Recygram ( is an app available on iPhone only. It requires you to log in to your Instagram account from the app, which gives Recygram authorization to access basic account information, and also allows it to comment or like photos you post. The application can send Instagram photos directly to Flickr or Tumblr, save to the iPhone’s camera roll, or save to a zip file. The user can select all photos or designate specific photos save. The zip file may be sent to email, Google Drive, Dropbox or other sharing apps such as Evernote. The zip file downloads Instagram photos as 640 × 640 jpegs. An image file contain no embedded metadata, and the file name is a completely random string of letters and numbers. To upload an Instagram photo to Flickr requires giving Recygram access to the Flickr account, to upload/edit/replace photos, and to interact with other members’ photos (e.g. comment, favorite). This seems like giving Recygram a little too much control over the Flickr account, but it is unclear what giving Recygram the ability to comment on other users’ photos truly entails. Several times, the application unexpectedly quit when trying to load additional Instagram photos to select. Again, when uploading to Flickr, Recygram included no metadata and gave the photo a random string of numbers/letters as a file name. While the application is very easy to use, the fact that it exports no metadata and can only be used on iPhones (not even iPads) makes it practically useless for an archival institution. A few reviews of the product make the case that Recygram is very learnable and makes it simple to quickly move your entire Instagram archive to other social media services such as Flickr or Tumblr[21]. While this could be a useful feature, because Recygram captures no metadata and does not use descriptive file names, it would require a lot of additional work by the archivist to create even a minimum amount of metadata to add the images to Flickr or Tumblr, let alone preparing it for addition to an archive. Another third-party service for archiving Instagram is Instaport, which had some greater flexibility but ultimately had the same problems as Recygram.

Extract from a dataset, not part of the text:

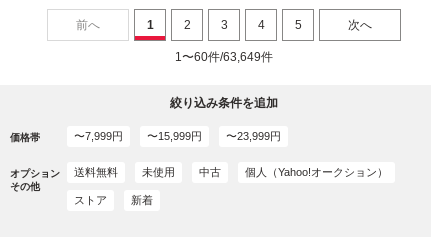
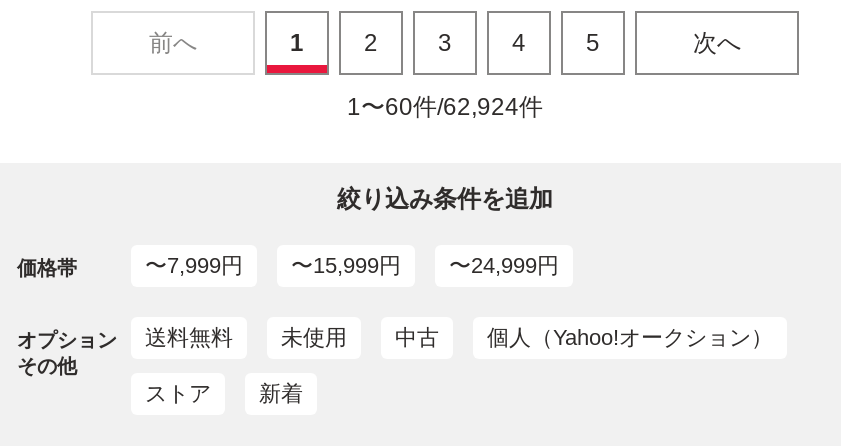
- 1〜60件/63,649件
+ 1〜60件/62,924件

- 〜7,999円 〜15,999円 〜23,999円
+ 〜7,999円 〜15,999円 〜24,999円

Instaport (http:// is a web-based service, so unlike Recygram it can be accessed from any computer. By signing in with Instagram, you authorize the service to access basic account information. Instaport allows you to export all photos or select photos based on specific criteria, such as within a certain timeframe (e.g. the last 10 photos taken), photos taken between specific dates, photos which you liked, or photos tagged with a specific hashtag. The hashtag option cannot be limited by time and there is a max of 500 photos that can be downloaded with this option, so if the same hashtag is used constantly this could produce duplicated captures or miss the 501+ photo. It takes a few minutes for the site to produce a zip file which can be directly downloaded to your computer. The download date is included as part of the zip file’s filename. As with Recygram, the photos are downloaded as 640 × 640 jpegs. However, unlike Recygram, the filename for each photo includes a unique identifier and the date the photo was uploaded to Instagram. This is a more useful file naming system than Recygram’s and provides an easier way to track photos. However, no other identification information or metadata is downloaded. While Instaport is more useful than Recygram and allows for more specific types of file selection, it is still very limited for an archival institution’s needs. In both cases, the quality of photos is generally poor, but this seems to be a problem originating in Instagram. Panzarino observes that the service is a good way for a photographer to quickly create a backup of his or her Instagram photos[22]. However, like many social media archiving services, Instaport is better suited to individual users just trying to manage their own personal photos or move a large amount of photos from one service to another. An individual user may be frustrated that Instaport does not capture any photo details, but overall he or she is less likely to be concerned with its lack of metadata than an archivist. Until more robust archiving tools are available, many institutions will have to be creative and flexible in order to archive social media.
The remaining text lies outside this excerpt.